In some embodiments, the method includes creating a PME film on the surface of an electrode used in an electrochemical cell, comprising: (a) preparing a PME precursor solution; and (b) dry casting the PME precursor solution onto the surface of the electrode. In some embodiments, the PME precursor solution has a weight ratio of about 1% to about 60% polymer and a weight ratio of about 20% to about 90%, based on the total weight of the PME precursor solution. an organic solvent, a lithium salt in a mass ratio of about 1% to about 60%, a plasticizer in a mass ratio of about 0.5% to about 60%, and a mass ratio of about 0.5% to about 60%. and one or more additives.
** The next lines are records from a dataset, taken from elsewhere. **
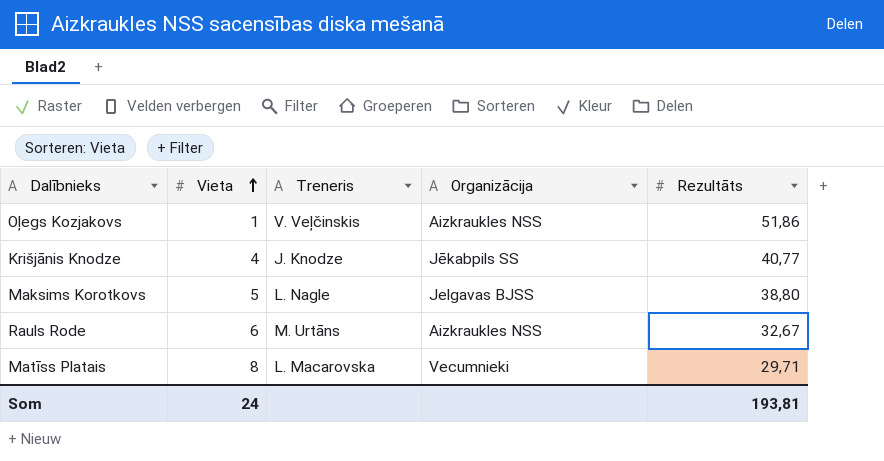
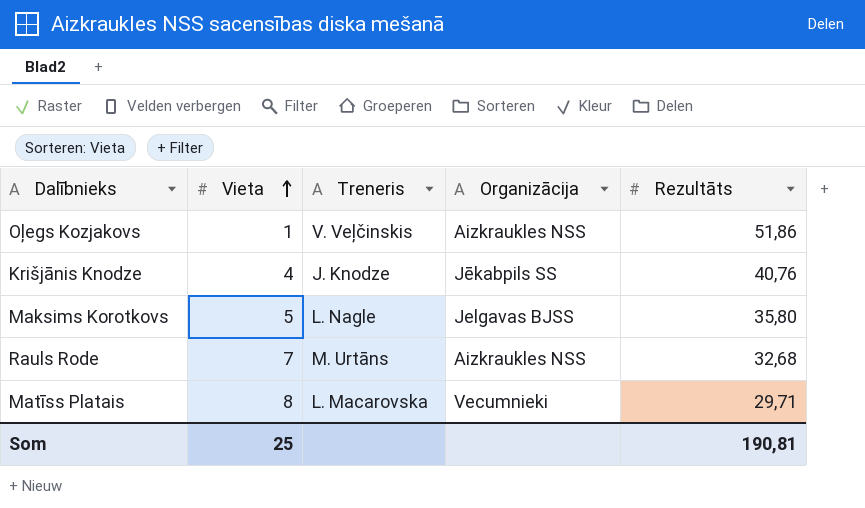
Krišjānis Knodze | Rezultāts: 40,77 -> 40,76
Maksims Korotkovs | Rezultāts: 38,80 -> 35,80
Rauls Rode | Vieta: 6 -> 7
Rauls Rode | Rezultāts: 32,67 -> 32,68
Som | Vieta: 24 -> 25
Som | Rezultāts: 193,81 -> 190,81

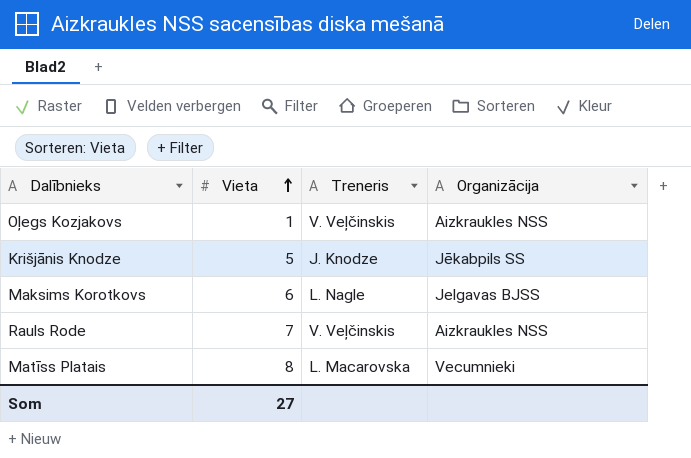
column Rezultāts | position: 5 -> none
Krišjānis Knodze | Vieta: 4 -> 5
Maksims Korotkovs | Vieta: 5 -> 6
Rauls Rode | Treneris: M. Urtāns -> V. Veļčinskis
Som | Vieta: 25 -> 27

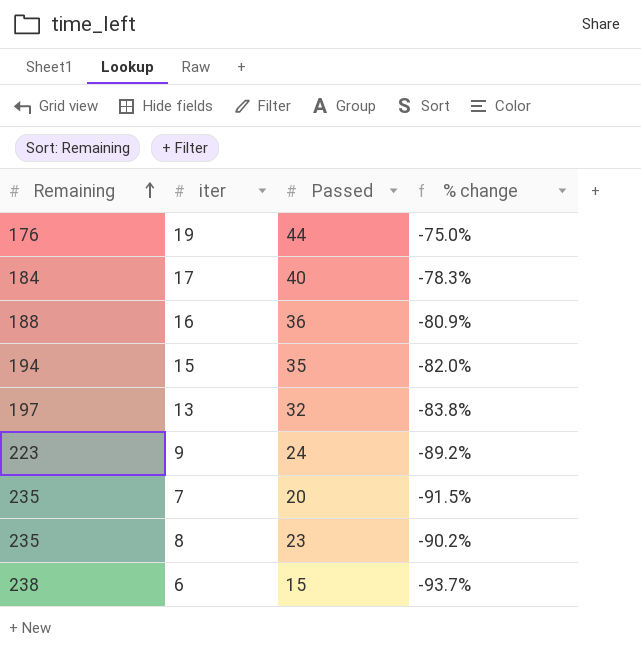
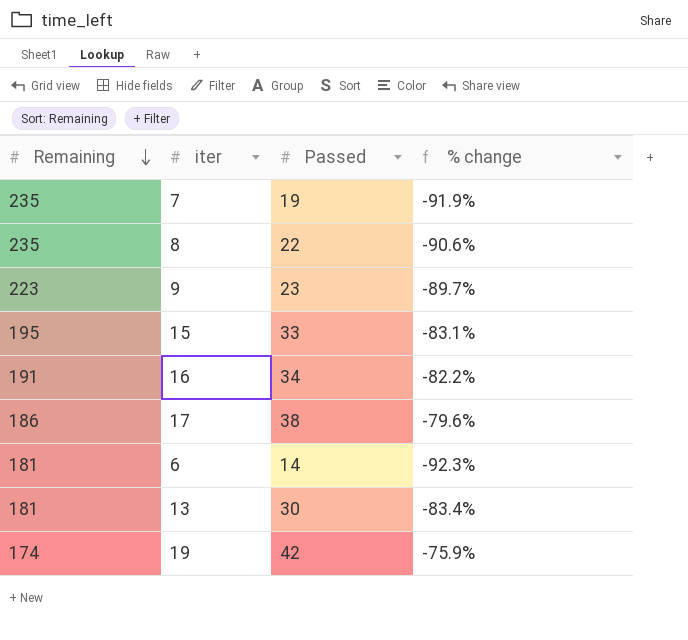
row order: Remaining ascending -> Remaining descending
7 | Passed: 20 -> 19
7 | % change: -91.5% -> -91.9%
8 | Passed: 23 -> 22
8 | % change: -90.2% -> -90.6%
9 | Passed: 24 -> 23
9 | % change: -89.2% -> -89.7%
15 | Remaining: 194 -> 195
15 | Passed: 35 -> 33
15 | % change: -82.0% -> -83.1%
16 | Remaining: 188 -> 191
16 | Passed: 36 -> 34
16 | % change: -80.9% -> -82.2%
17 | Remaining: 184 -> 186
17 | Passed: 40 -> 38
17 | % change: -78.3% -> -79.6%
6 | Remaining: 238 -> 181
6 | Passed: 15 -> 14
6 | % change: -93.7% -> -92.3%
13 | Remaining: 197 -> 181
13 | Passed: 32 -> 30
13 | % change: -83.8% -> -83.4%
19 | Remaining: 176 -> 174
19 | Passed: 44 -> 42
19 | % change: -75.0% -> -75.9%

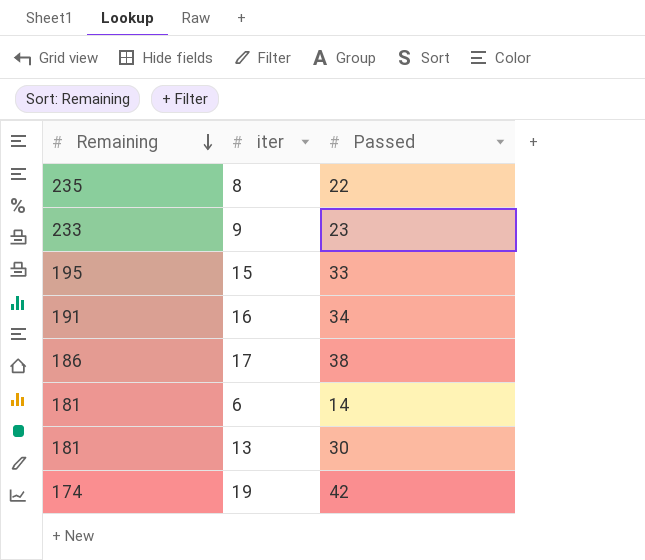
column % change | formula: ([Passed] - [Remaining]) / [Remaining] -> none
row 7: 235 | 19 | -91.9% -> none
9 | Remaining: 223 -> 233

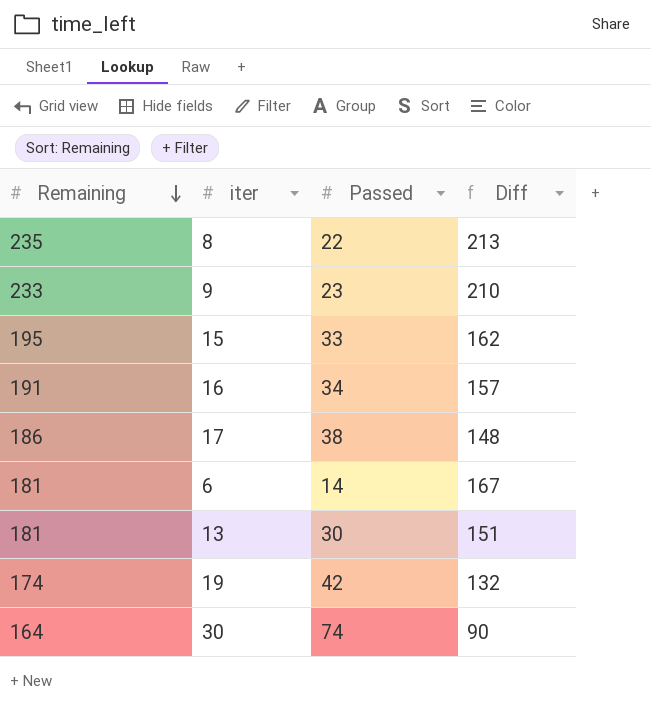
column Diff | formula: none -> [Remaining] - [Passed]
row 30: none -> 164 | 74 | 90

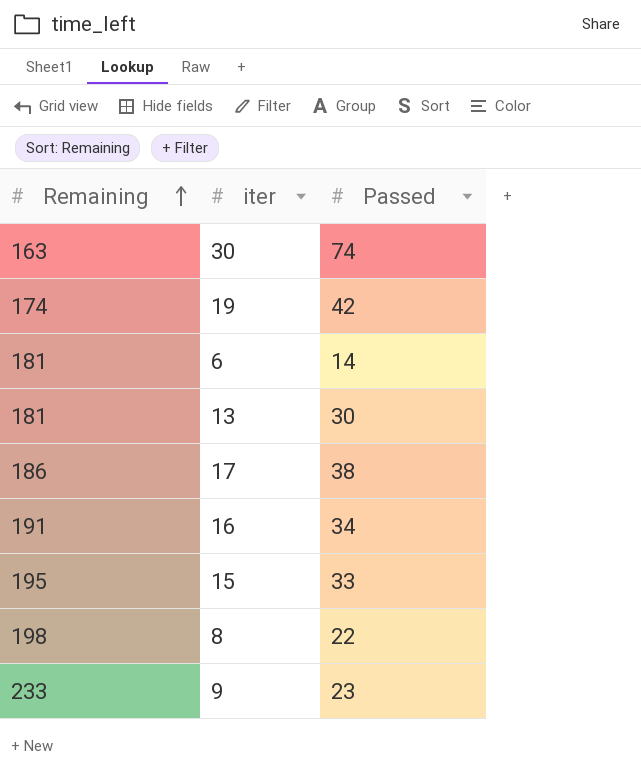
row order: Remaining descending -> Remaining ascending
column Diff | formula: [Remaining] - [Passed] -> none
30 | Remaining: 164 -> 163
8 | Remaining: 235 -> 198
In some embodiments, the method further includes crosslinking the PME coating. Crosslinking of the PME coating improves the PME properties of the coating. Non-limiting crosslinking methods include UV curing using a photoinitiator and a crosslinking agent, thermal crosslinking (eg, chemical reaction at a desired temperature), and cross-polymerization (eg, chemical reaction). In some embodiments, the method includes solvated crosslinking of the PME coating after drying the PME coating. The solvated state of a PME coating is a PME coating in which, after drying, some of the solvent has reacted with the polymer and/or salt to form a solid material composed of three components (e.g., solvent, polymer, and salt). refers to When the resulting coating contains these three components in solid form, they are said to be in a solvated state.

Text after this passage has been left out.